The telepathic encounter with the Thrint leaves the confused Greenberg with two sets of memories, his own and Kzanol's. He instinctively assumes he was Kzanol, the much more powerful telepath. Both Greenberg and the real Kzanol steal spaceships and race to reclaim the thought-amplifying machine on Neptune, which is powerful enough to enable a single Thrint to control every thinking being in the Solar System. The chase leads to Pluto, which had been a moon of Neptune before it was knocked into its own orbit by the impact of Kzanol's ship. Eventually, Greenberg's personality reasserts itself and, armed with the knowledge of how to resist the Power (from Kzanol's own memories), Greenberg traps Kzanol again in a stasis field.

A major element of the story is the tension between Earth and the "Belters", which threatens to burst into a highly destructive war over control of the telepathic amplifier. The mutually accepted compromise is to drop the spacesuit containing the dangerous device, still in a stasis field, onto Jupiter, where no one can recover it.

==Reception==
Algis Budrys described World of Ptavvs as "snappy, ingenious, and upbeat", praising Niven for "treat[ing] telepathy as the phenomenon it should logically be". Alan Brink noted that "Niven has made a very effective use of a teaser.

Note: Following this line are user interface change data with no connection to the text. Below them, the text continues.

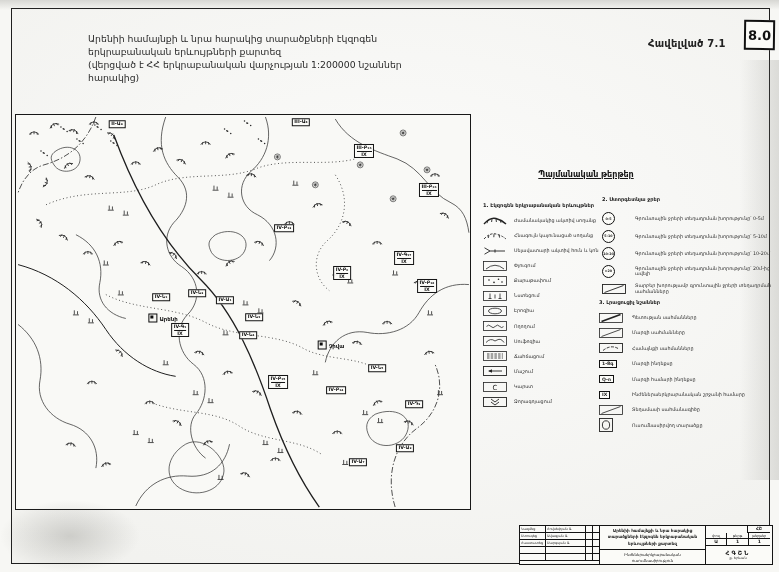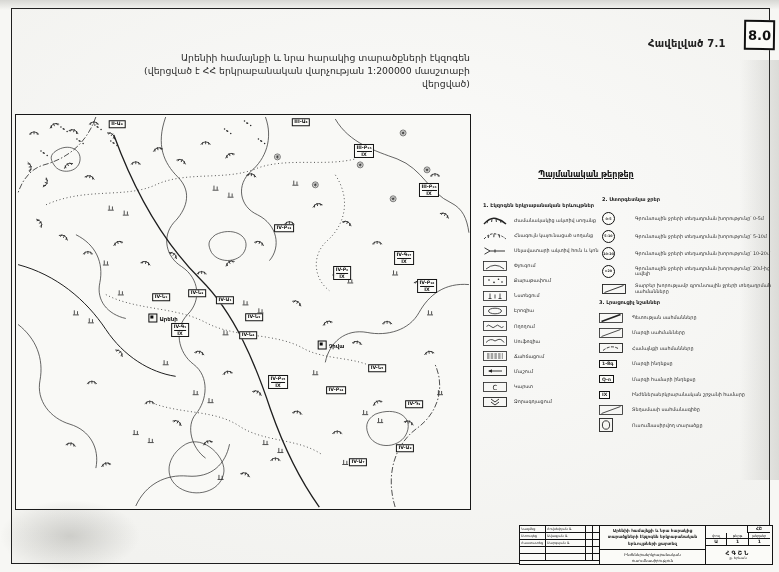--- a/index.html
+++ b/index.html
@@ -6,21 +6,21 @@
   body{width:779px;height:572px;position:relative;background:#d9d9d5;font-family:"DejaVu Sans",sans-serif;overflow:hidden;}
   .sheet{position:absolute;inset:0;background:#f7f7f4;}
   .shade{position:absolute;pointer-events:none;}
   .frame{position:absolute;left:11px;top:8px;width:757px;height:554px;border:1.6px solid #1f1f1f;background:
     radial-gradient(120% 100% at 50% 40%, rgba(255,255,255,.6), rgba(190,190,182,.18));}
   
   .appendix{position:absolute;left:648px;top:38px;font-size:10px;font-weight:600;color:#222;letter-spacing:.2px;}
   .appendix-box{position:absolute;left:744px;top:20px;width:27px;height:26px;border:2.3px solid #111;
     display:flex;align-items:center;justify-content:center;font-size:13px;font-weight:bold;color:#111;background:#fbfbf8;transform:rotate(.8deg);}
   
-  .main-title{position:absolute;left:88px;top:51px;width:382px;text-align:right;font-size:9.3px;line-height:1.4;color:#2a2a2a;font-weight:500;}
+  .main-title{position:absolute;left:88px;top:32px;width:382px;text-align:left;font-size:9.3px;line-height:1.4;color:#2a2a2a;font-weight:500;}
   
   .map{position:absolute;left:15px;top:114px;width:454px;height:394px;border:1.4px solid #181818;background:#f9f9f6;}
   .map svg{position:absolute;inset:0;}
   #map-labels{position:absolute;inset:0;}
   .map-label{position:absolute;transform:translate(-50%,-50%);border:.9px solid #141414;background:rgba(252,252,249,.93);
     font-size:4.8px;font-weight:bold;color:#111;line-height:1.15;text-align:center;padding:0 1.5px;white-space:nowrap;}
   .map-label .sub{display:block;border-top:.9px solid #141414;font-weight:bold;}
   .settlement{position:absolute;transform:translate(-50%,-50%);display:flex;align-items:center;gap:2px;}
   .settlement .sq{width:7px;height:7px;border:1.6px solid #0d0d0d;background:#f6f6f2;position:relative;}
   .settlement .sq::after{content:"";position:absolute;left:1.4px;top:1.4px;width:2.4px;height:2.4px;background:#0d0d0d;}
@@ -68,22 +68,23 @@
 <body>
 
 <div class="sheet">
   <div class="frame"></div>
 
   <div class="appendix">Հավելված 7.1</div>
   <div class="appendix-box">8.0</div>
 
   <div class="main-title">
     <div>Արենիի համայնքի և նրա հարակից տարածքների էկզոգեն</div>
-    <div>(վերցված է ՀՀ երկրաբանական վարչության 1:200000 մասշտաբի</div>
-    <div>վերցված)</div>
+    <div>երկրաբանական երևույթների քարտեզ</div>
+    <div>(վերցված է ՀՀ երկրաբանական վարչության 1:200000 նշաններ</div>
+    <div>հարակից)</div>
   </div>
 
   <div class="map">
     <svg id="map-svg" width="454" height="394" viewBox="0 0 455 395">
       <defs>
         <g id="scarp" fill="none" stroke="#262626" stroke-width="0.8">
           <path d="M-5,1.5 Q0,-3.6 5,1.5"></path>
           <path d="M-2.6,-0.9 L-3.4,1.9 M0,-1.7 L0,1.3 M2.6,-0.9 L3.4,1.9"></path>
         </g>
         <g id="tree" fill="none" stroke="#262626" stroke-width="0.8">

A person who had not read the book has no way of knowing who or what 'Ptavvs' are; then you read it and find that we are ourselves Ptavvs and that Earth is the World of Ptavvs—as seen through alien eyes. The success of this book testifies to the effectiveness of Niven's curiosity-arousing device". (A Ptavv is a Thrint who lacks telepathic powers. Thrintun considered it a matter of great shame to have a Ptavv in their family and usually tattooed them pink to sell them as slaves.)

Charles Stross was inspired by the Thrintun/Tnuctipun relationship from World of Ptavvs when developing the relationship between the githyanki and illithids for Advanced Dungeons & Dragons. He also believed the illithids to have been originally inspired by the Thrintun.

According to Niven's recollection, Alexei Panshin wrote a "savage" review of Ptavvs for a fanzine and later cited it as a textbook example of how not to write a novel. Panshin, however, denied that he cited Ptavvs outside of the initial review.

==Connections to other Niven works==
The Thrintun are mentioned in the story "The Handicapped".

In the novel Protector, protagonist Elroy Truesdale observes the Sea Statue whilst visiting the Smithsonian Institution:
"It looked the product of some advanced civilization... and it was; it was a pressure suit with emergency stasis field facilities, and the thing inside was very dangerous. Once it had gotten loose."

== Similar themes by other writers ==
The theme of a human telepath "absorbing" the mind of an alien and thereby gaining various abilities and pieces of information was also at the center of Clifford Simak's Time Is the Simplest Thing.

The theme of a telepathic being able to enslave and control humans, and who comes back to malevolent active life in present-day Earth after an enormous time spent in hibernation or stasis, was used by John Brunner in The Atlantic Abomination.